I heard that you have a white label of every seminal punk hit - 1985, '86, '87.
I heard that you have a CD compilation of every good '50s cut and another box set from the '90s.

I hear you're buying a rhodes and a synthesizer and are throwing your macbook out the window because you want to make something real. You want to make a The Busters record.

I hear that you and your band have sold your mellotron and bought a sitar.
I hear that you and your band have sold your sitar and bought a mellotron.

I hear everybody that you know is more relevant than everybody that I know.
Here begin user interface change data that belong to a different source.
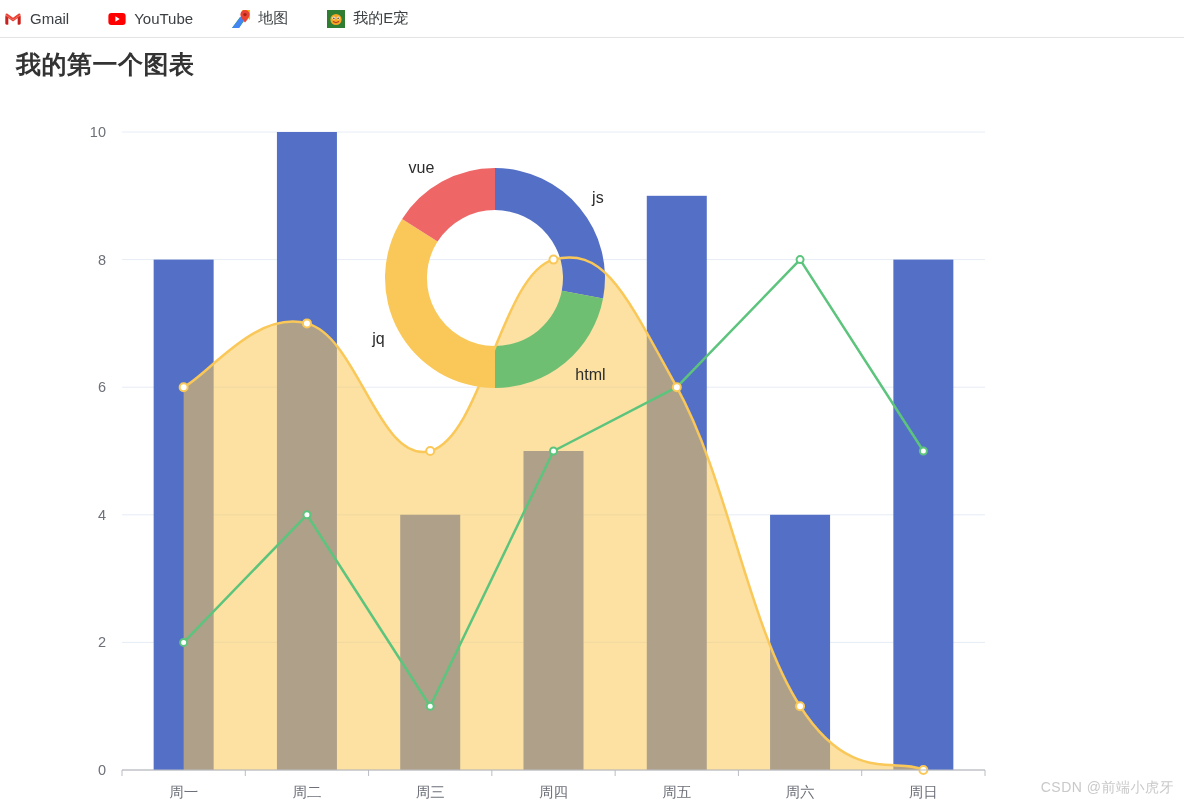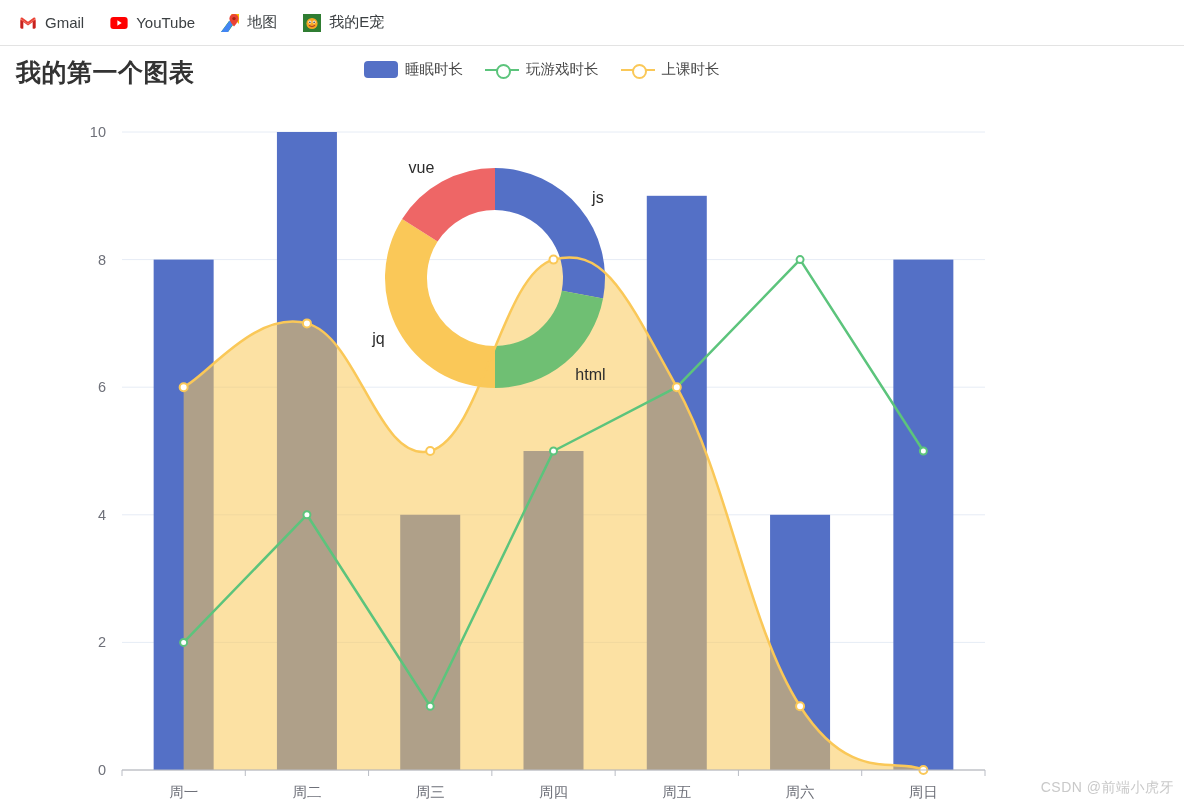--- a/index.html
+++ b/index.html
@@ -14,11 +14,11 @@
 
   
   #bookmark-bar {
-    height: 46px;
+    height: 38px;
     display: flex;
     align-items: center;
-    padding-left: 19px;
-    gap: 26px;
+    padding-left: 4px;
+    gap: 39px;
     border-bottom: 1px solid #e3e3e3;
     background: #ffffff;
   }

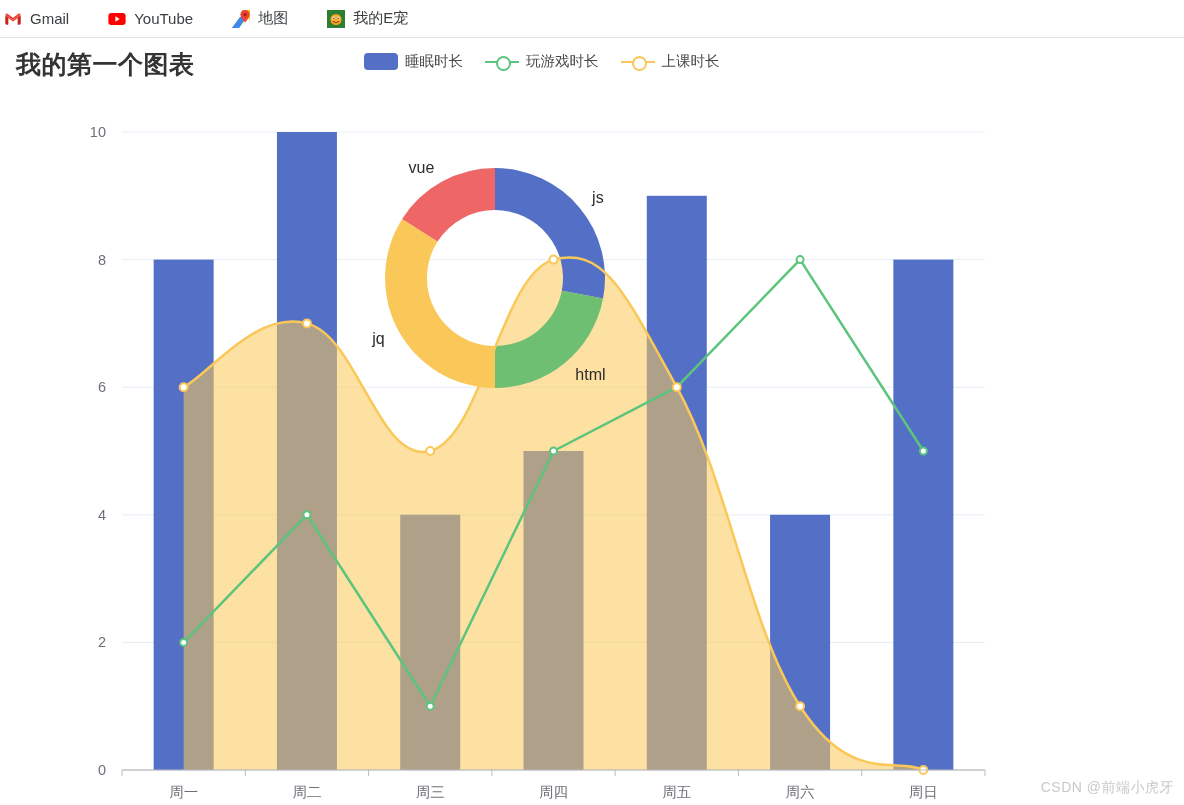--- a/index.html
+++ b/index.html
@@ -130,20 +130,6 @@
 <div id="chart-header">
   <div id="page-title">我的第一个图表</div>
 
-  <div id="legend">
-    <div class="legend-item">
-      <span class="lg-bar" style="background:#5470C6"></span>
-      <span class="legend-text">睡眠时长</span>
-    </div>
-    <div class="legend-item">
-      <span class="lg-line" style="color:#5CC47C"></span>
-      <span class="legend-text">玩游戏时长</span>
-    </div>
-    <div class="legend-item">
-      <span class="lg-line" style="color:#FAC858"></span>
-      <span class="legend-text">上课时长</span>
-    </div>
-  </div>
 </div>
 
 <div id="chart-area">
But have you seen my records?

Jeff Mills, Major Organ And The Adding Machine, Derrick May, Electric Light Orchestra, Joy Division, The Searchers, Skarface, The Litter, The Monochrome Set, Bobby Hutcherson, Ronan, 10cc, Jerry Gold Smith, Franke, Au Pairs, It's A Beautiful Day, Rekid, Kool Moe Dee, Pharaoh Sanders and the Fire Engines, Alphaville, Erykah Badu, Arthur Verocai, This Heat, Guru Guru, Eyeless In Gaza, LL Cool J, Roxy Music, Brass Construction, Beasts of Bourbon, Davy DMX, the Swans, Neil Young, Bill Near, The Techniques, Aural Exciters, The Beau Brummels, Al Stewart, Absolute Body Control, Tres Demented, Rotary Connection, Harpers Bizarre, Nick Fraelich, Funkadelic, Cymande, Lower 48, Duran Duran, Camberwell Now, Deepchord, Hashim, Grey Daturas, Soft Machine, Jawbox, Gary Puckett & The Union Gap, The Kinks, Colin Newman, Drive Like Jehu, Crash Course in Science, Peter and Kerry, Lightning Bolt, Electric Prunes, Deakin, Deakin, Deakin, Deakin.

You don't know what you really want.
You don't know what you really want.
You don't know what you really want.
You don't know what you really want.
You don't know what you really want.
You don't know what you really want.
You don't know what you really want.
You don't know what you really want.
You don't know what you really want.
You don't know what you really want.
You don't know what you really want.
You don't know what you really want.
You don't know what you really want.
You don't know what you really want.
You don't know what you really want.

A hack by Matthew Ogle who is very sorry to James Murphy and basically everyone (cheers to Darius and this for the late-night inspiration)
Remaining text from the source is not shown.